«Каковы теперь мои чувства к отцу?» — спросила я себя. Тот старый гнев исчез давным-давно, я испытывала к отцу любовь, как и всякий нормальный человек. И все же, если призадуматься, в действительности мое отношение к нему отличалось некоторой странностью. Теперь, когда нас разделял континент, я писала ему письма, и в этом было что-то компульсивное. Сразу же по прочтении его письма я чувствовала себя обязанной сесть и незамедлительно на него ответить. Все препятствия отметались. Вдобавок, всякий раз, когда в нашей жизни случалось что-то хорошее (повышение Берни в должности, малейшее признание по моей работе), я просто не могла дождаться, когда сяду и напишу об этом папе. После чего ждала, как на иголках, его ответа, который неизбежно нес с собой горькое разочарование: ни единого словечка похвалы, которая так много для меня значила, ни явного одобрения. Впервые в жизни я обнаружила, насколько странной и насколько детской была моя установка, впервые я увидела, будто со стороны, свои поступки.

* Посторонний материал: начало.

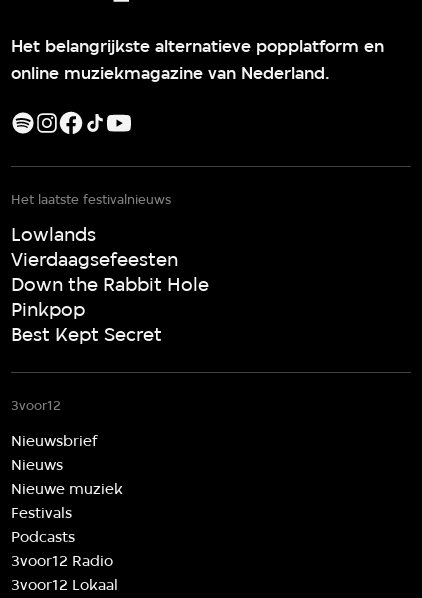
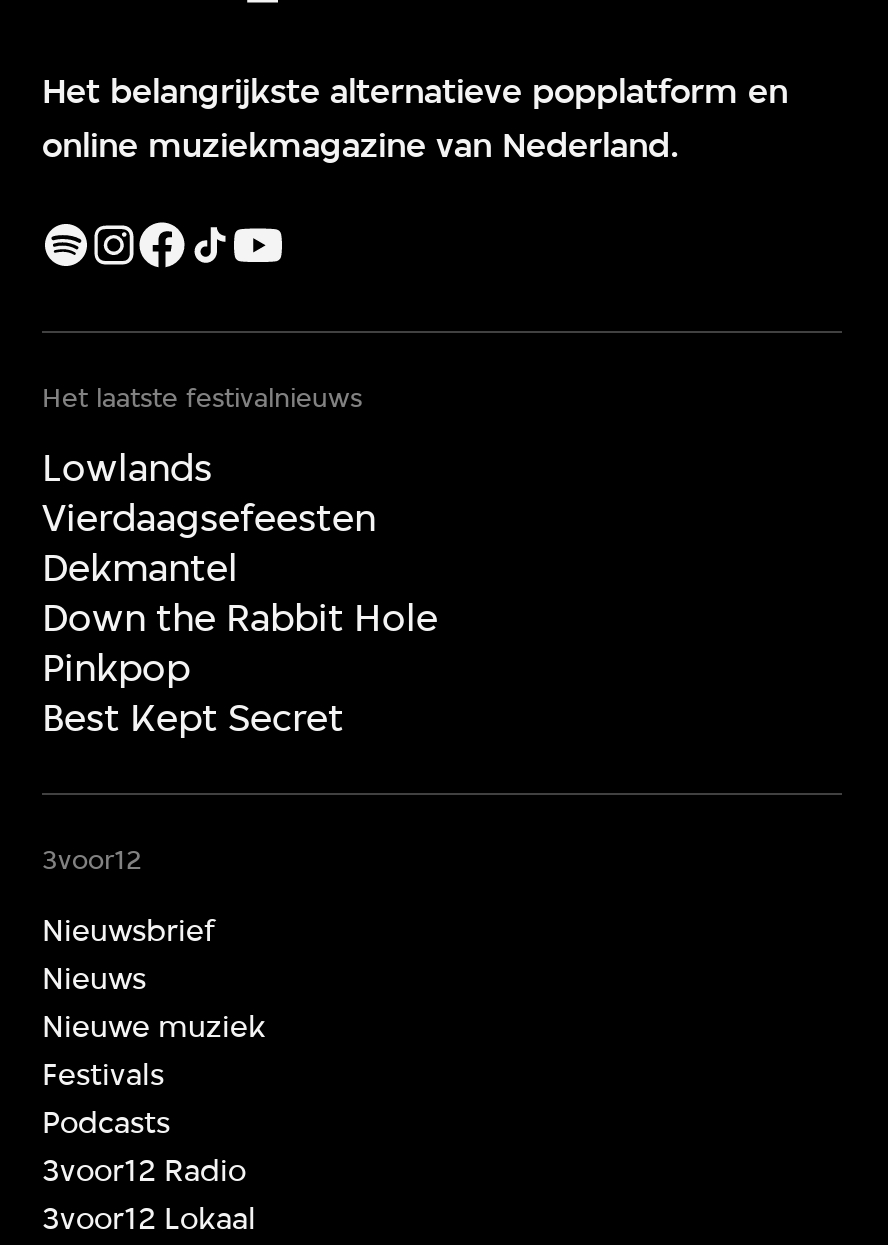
+ Dekmantel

«Какое же впечатление производит мое поведение в данной ситуации?» — подумала я о прошедшем курсе. И вдруг все предстало с совершенно другой стороны. С самого начала лета я вела себя безобразно, постоянно провоцируя учителя: критиковала план занятий, насмехалась над предметом, выказывала недовольство домашними заданиями и бессмысленной «писаниной» — изо всех сил старалась выставить себя всезнайкой. Я умудрилась превратить для учителя этот курс в сущий ад — неудивительно, что он искренне меня возненавидел.

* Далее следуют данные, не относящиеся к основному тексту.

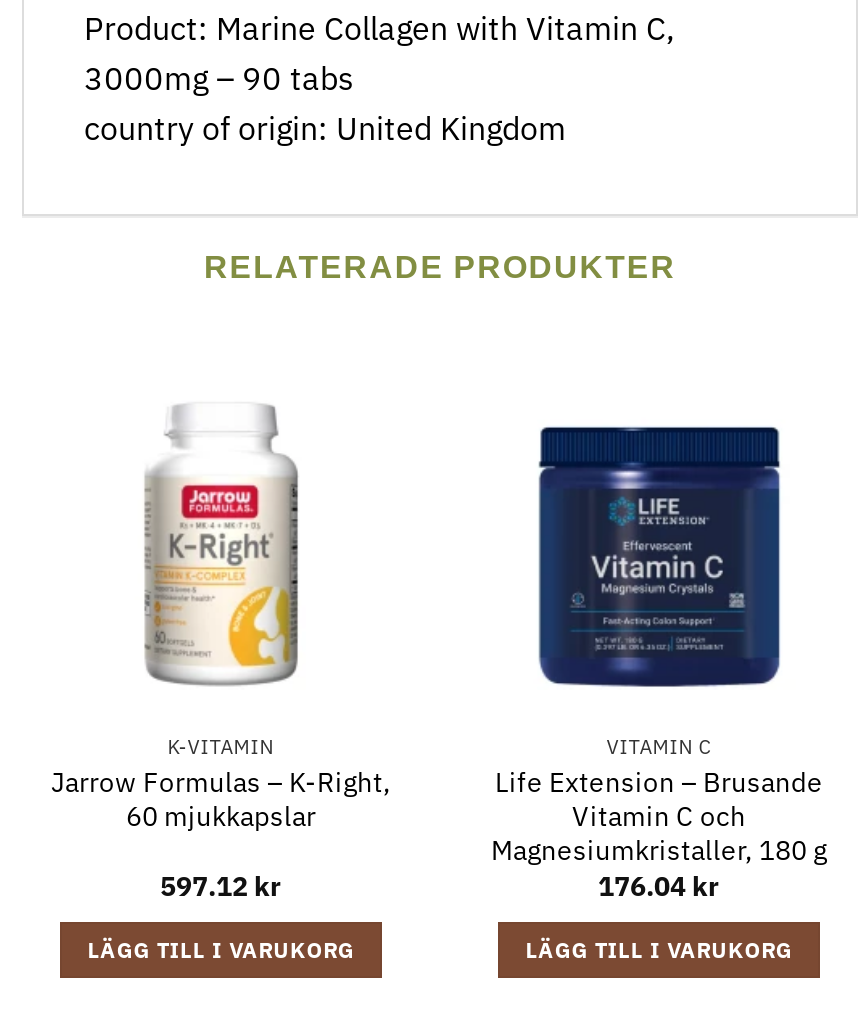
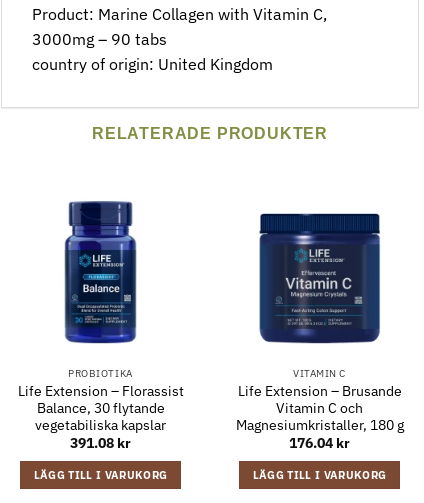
- [image]
- K-VITAMIN
- Jarrow Formulas – K-Right,
- 60 mjukkapslar
- 597.12 kr
+ [image]
+ PROBIOTIKA
+ Life Extension – Florassist
+ Balance, 30 flytande
+ vegetabiliska kapslar
+ 391.08 kr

А теперь я плачу, как ребенок, обиженный на учителя за то, что он меня не любит! Таким было мое скрытое чувство — что за кошмарный сюрприз для меня: я чувствовала себя полной идиоткой. Представить только: я хотела понравиться этому ужасному человеку! И если мне это было так необходимо, то зачем было нужно вести себя так глупо и из кожи вон лезть, вызывая в нем ненависть?
Шаг 5.
Впервые в жизни я оглянулась назад и увидела целую череду аналогичных отношений: преподаватели, начальники по работе, мужчины, занимавшие ту или иную позицию власти, с которыми я вела себя в несносной провоцирующей манере — обращая на себя внимание и заставляя себя отвергать. (Знать меня — значит ненавидеть.) И каждый раз отвержение приносило мне страдания: иногда меня охватывал гнев, как сейчас, иногда депрессия — и все потому, что я ничего не знала о своем внутреннем ребенке, сгоравшем от желания получить одобрение.
Что случилось после того, как я пережила скрытое чувство и смогла понять свой паттерн? Прежде всего, я успокоилась: навязчивые мысли об этом человеке прошли, и я погрузилась в хороший полноценный сон. На следующий день меня, освободившуюся от той надоевшей одержимости, ожидали другие насущные дела.
Месяц спустя я заметила, что переросла свою компульсивную переписку с отцом. Теперь я была способна отвечать на его письма тогда, когда удобно, иногда забывая о них, точно так же, как случается в переписке с друзьями.
Хорошо познакомившись со своим паттерном, я стала предсказуемой для самой себя. Теперь можно было ожидать появления старой реакции на ту или иную отцовскую фигуру, того же детского желания, замаскированного бессмысленно дерзким поведением. И конечно, не прошло и года, как Мне повстречался очередной авторитет, человек, который, в конце концов, довел меня до того, что дома из-за него я прорыдала несколько часов кряду. В конце концов, ближе к завершению того изнурительного дня, я увидела в случившемся что-то до боли знакомое. В памяти всплыло скрытое чувство к преподавателю, и в момент все прошедшие несколько месяцев предстали передо мной в совсем ином свете: я осознала, что опять вела себя с детской докучливостью. Этот человек, которого я внешне так не одобряла и к которому испытывала столь сильную неприязнь,
занимал для меня положение отца, и очевидно, мой внутренний ребенок снова проживал тот самый старый паттерн. Теперь, осознав свое поведение, я смогла увидеть в своих слезах плач отверженного ребенка. С драмой было покончено: я смогла освободиться из этих пут и продолжать жизнь нормального взрослого человека.